| YOUR ASSIGNMENT |
Scan the lines below for the word "none". Copy each line you find it in.

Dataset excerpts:
========================================================================
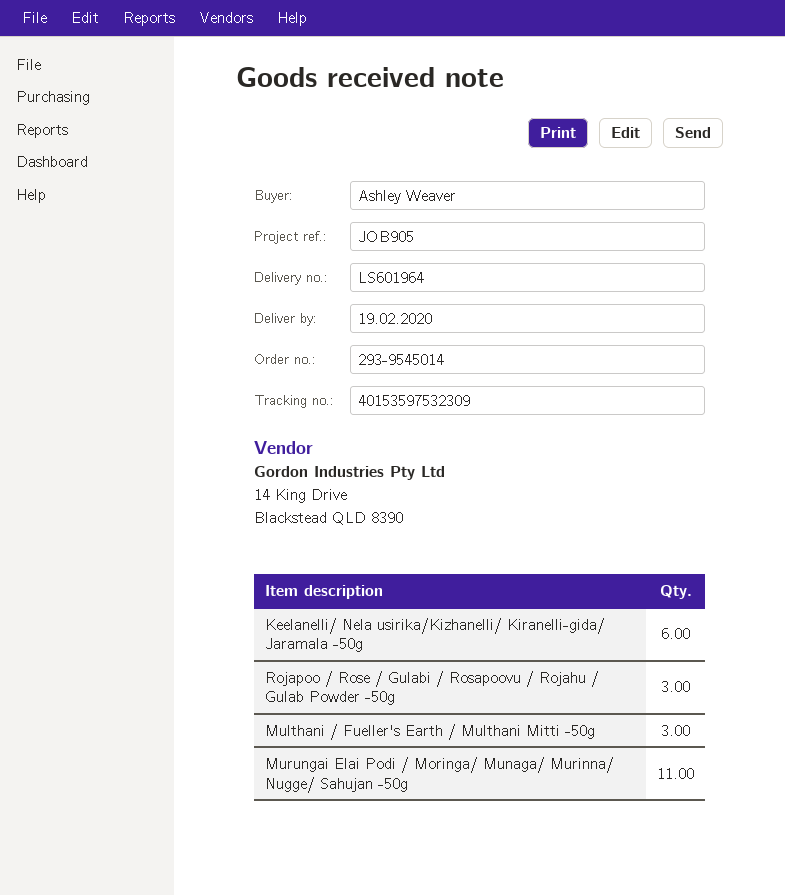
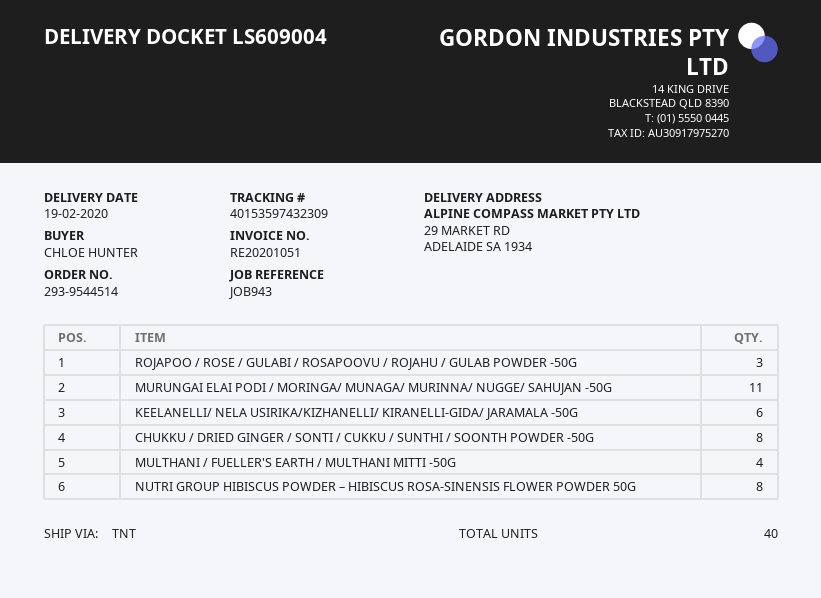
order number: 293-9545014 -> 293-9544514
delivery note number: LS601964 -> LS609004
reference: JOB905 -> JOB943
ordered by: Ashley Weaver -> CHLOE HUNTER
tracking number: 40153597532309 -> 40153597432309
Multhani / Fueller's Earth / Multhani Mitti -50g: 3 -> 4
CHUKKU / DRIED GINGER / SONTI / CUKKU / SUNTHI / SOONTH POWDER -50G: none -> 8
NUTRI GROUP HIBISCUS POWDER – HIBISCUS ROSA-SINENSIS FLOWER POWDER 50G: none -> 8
========================================================================
| ANSWER SECTION |
CHUKKU / DRIED GINGER / SONTI / CUKKU / SUNTHI / SOONTH POWDER -50G: none -> 8
NUTRI GROUP HIBISCUS POWDER – HIBISCUS ROSA-SINENSIS FLOWER POWDER 50G: none -> 8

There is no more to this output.